In contrast to the 2 million Arab citizens of Israel, many Arabs in East Jerusalem are not Israeli citizens and refer to themselves as Palestinians.
A few years ago, leaders on both sides decided to create the Good Neighbors Project, which runs joint Arab-Jewish youth soccer teams, an Arabic-Hebrew-English library and a Language Café, among other community activities.
The Language Café participants, who have gradually become friends, felt they needed to take a break after Oct. 7. When, a month later, the group’s facilitators put out some feelers, “we received some ambivalent answers,” Epstein, of the Good Neighbors Project, said.
Yet, once the group reconvened, “the Café jumped back to life.”
“People were longing for normal, friendly, warm interaction, and the demand has gone up dramatically,” Epstein noted. Today, the group meets in person once a week and online once a week. Zoom participants now join from all over Israel — even a few from the West Bank city of Ramallah.
Seated in the cozy cafe on a chilly Jerusalem afternoon just after sundown, small groups of Jewish Israelis and Palestinians held animated conversations, first in Arabic and then in Hebrew. Many smiled. There was laughter.
Two university students told RNS they had joined the group to improve their Hebrew, while meeting people from other backgrounds.
“The people here are good people,” said one 20-year-old hijabi university student, who, like most of the cafe participants interviewed, requested not to be named, citing along with the others a concern that people in their respective communities might disapprove of them meeting with “the other.”
Reem, an Arab preschool teacher from the Old City of Jerusalem, was visiting the Café for the first time. She works in an international bilingual preschool.
“I’m friendly with the Jewish teachers, but my Hebrew isn’t good enough to really get to know them and the Hebrew-speaking children,” Reem said, explaining her reason for coming. “It’s time I mastered Hebrew.”

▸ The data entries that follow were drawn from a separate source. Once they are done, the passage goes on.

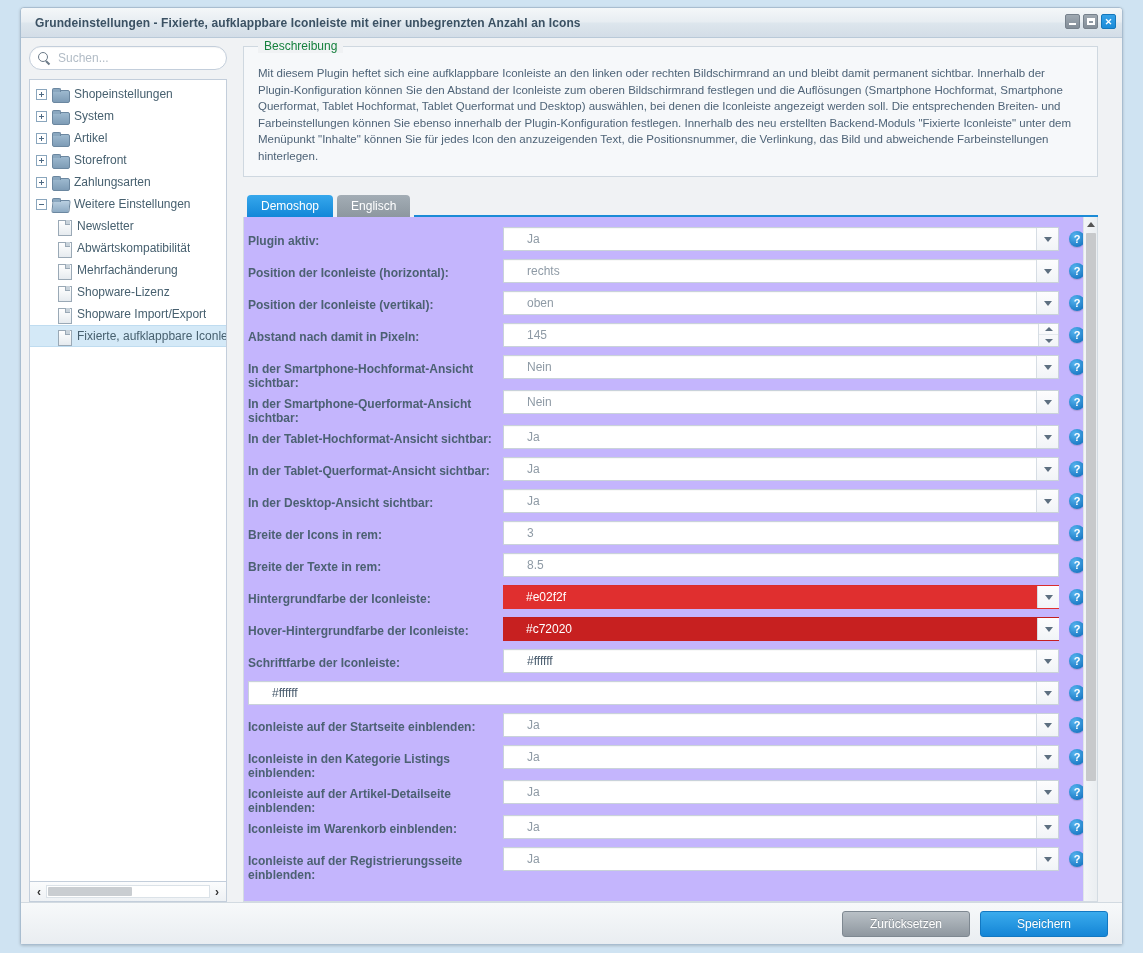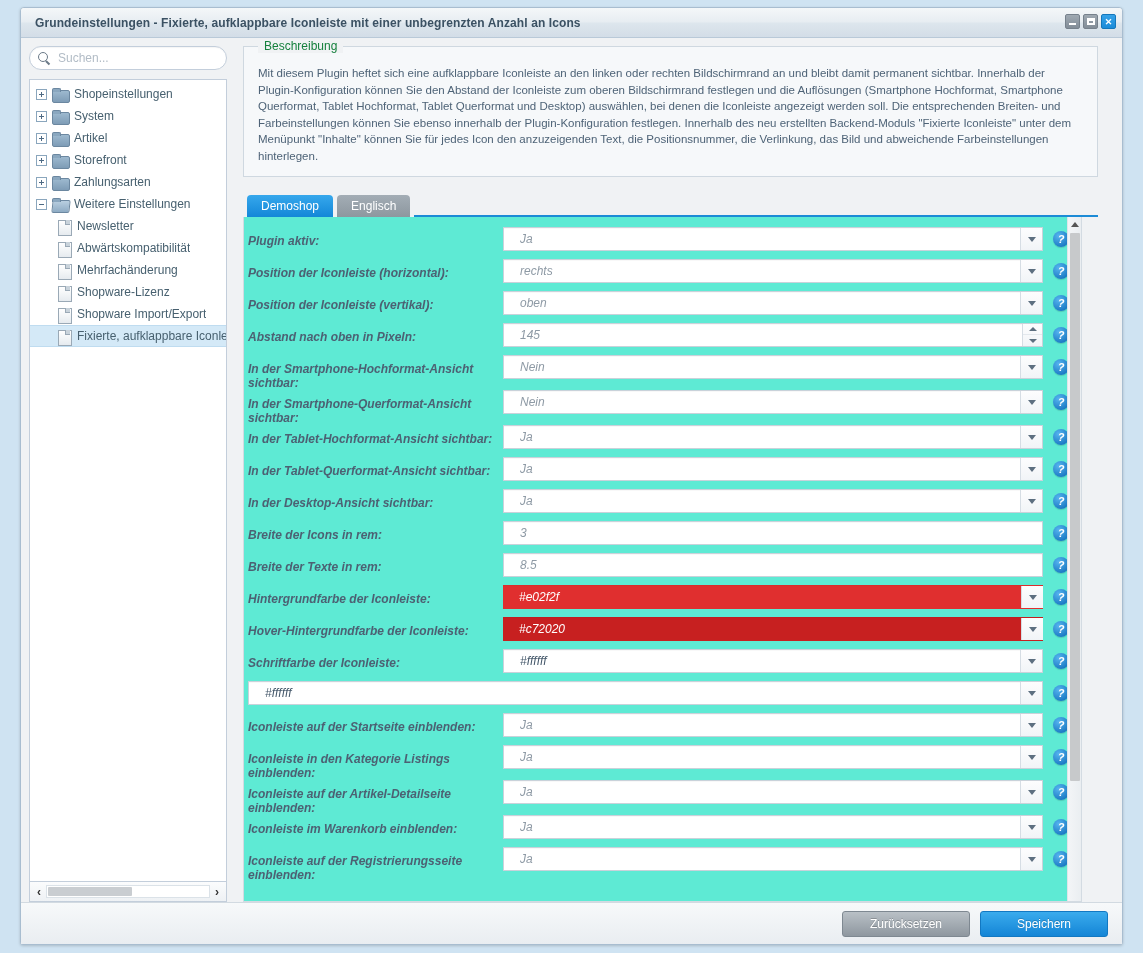--- a/index.html
+++ b/index.html
@@ -185,13 +185,12 @@
 
   .form-area {
     flex: 1 1 auto; min-height: 0;
-    background: #5eead4;
+    background: #c4b5fd;
     border: 1px solid #d3dbe2; border-top: none;
-    margin-right: 32px;
+    margin-right: 16px;
     overflow: hidden;
     padding: 10px 0 0 0;
     position: relative;
-    font-style: italic;
   }
   .field-row {
     display: flex; align-items: flex-start;

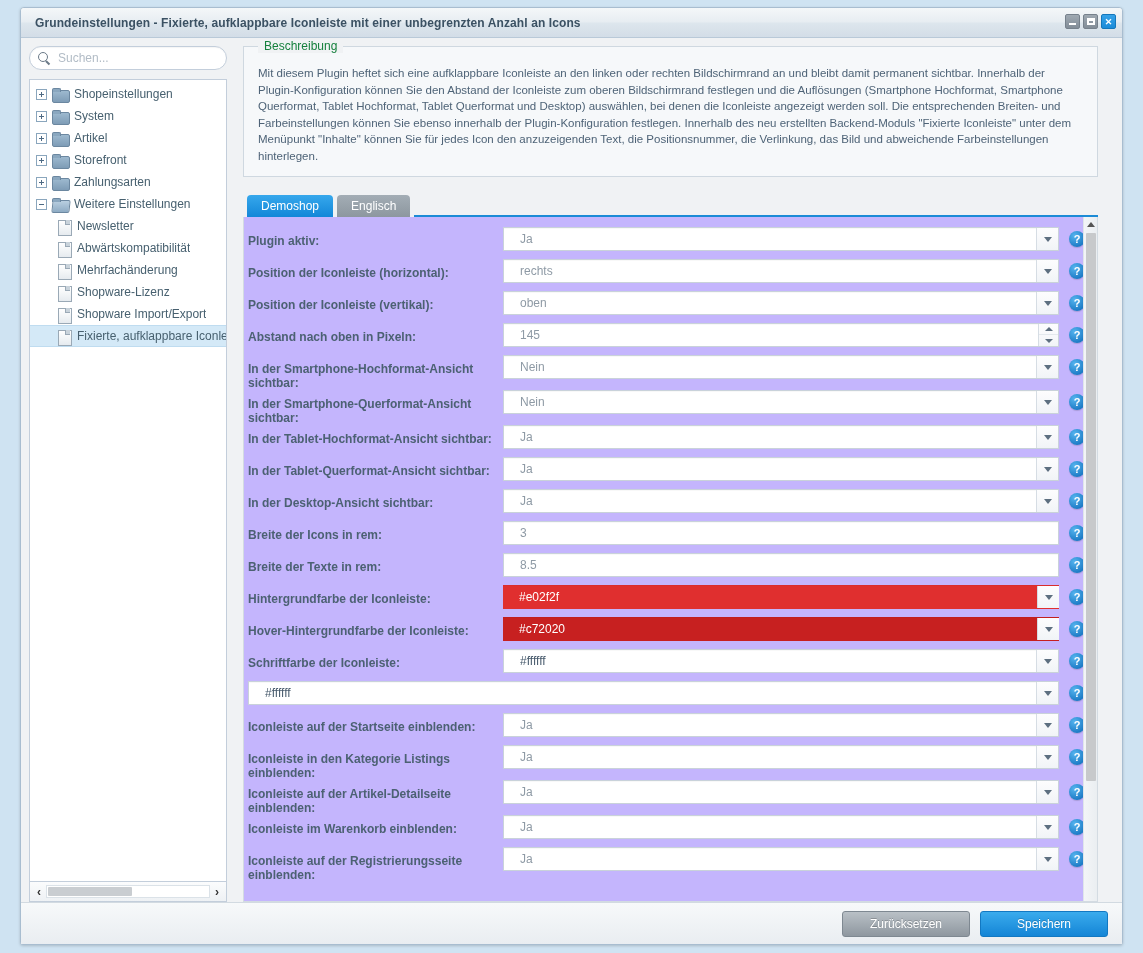--- a/index.html
+++ b/index.html
@@ -208,7 +208,7 @@
     width: 100%; height: 24px;
     border: 1px solid #c9d2da; background: #fff;
     display: flex; align-items: center;
-    padding: 0 0 0 16px;
+    padding: 0 0 0 23px;
     font-size: 12px; color: #8e9aa5;
     box-shadow: inset 0 1px 1px rgba(0,0,0,.03);
   }

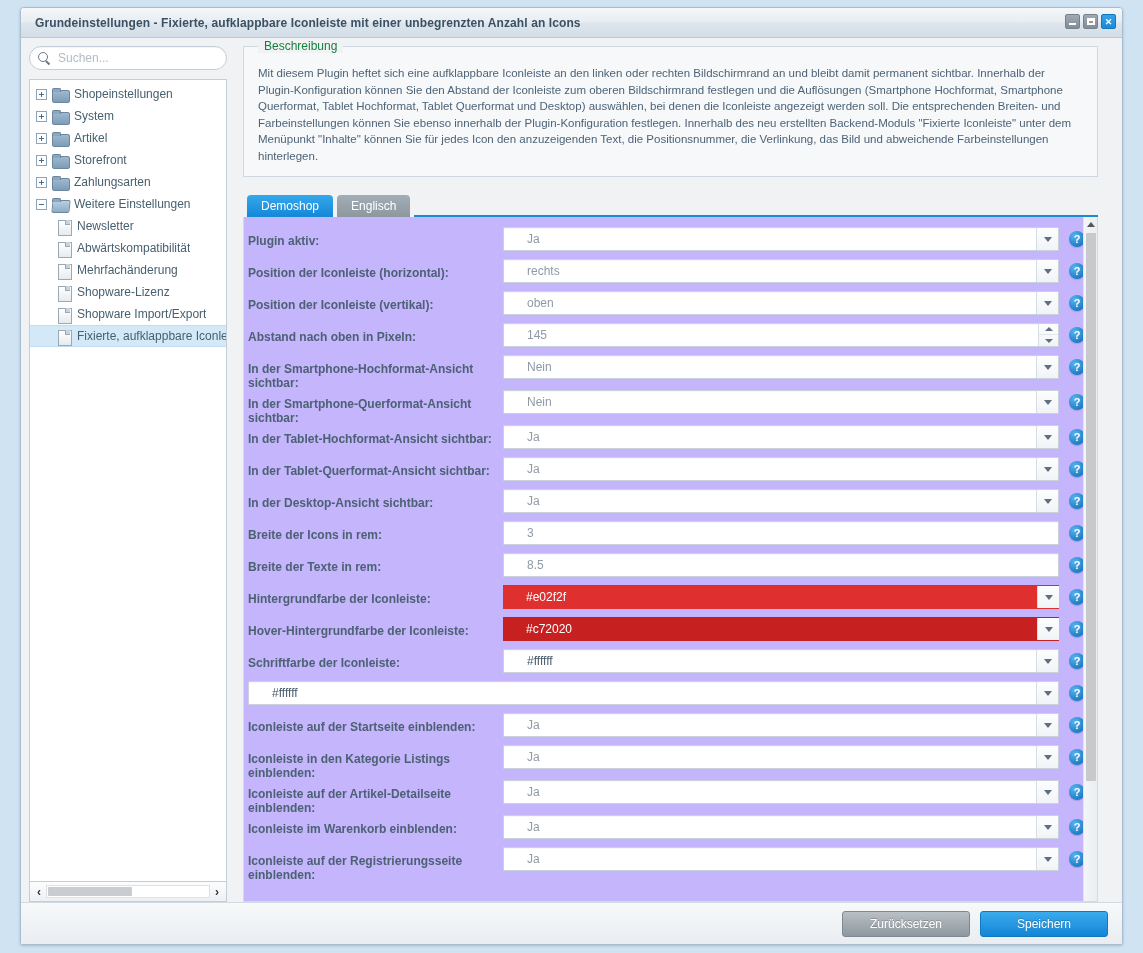--- a/index.html
+++ b/index.html
@@ -430,7 +430,7 @@
               <div class="help-icon">?</div>
             </div>
             <div class="field-row">
-              <div class="field-label">Abstand nach oben in Pixeln:</div>
+              <div class="field-label">Abstand nach damit in Pixeln:</div>
               <div class="field-ctrl">
                 <div class="inp">
                   <span>145</span>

One Jewish Israeli who comes every week said she does so because she loves the conversations in both Hebrew and Arabic.
“Recently, one of the Arab women spoke about autism. She is an expert, and I learned so much.” Asked if she is ever tempted to talk about the war, she shook her head and smiled.
“This is my safe space. I prefer to talk about interesting topics with interesting people,” she said.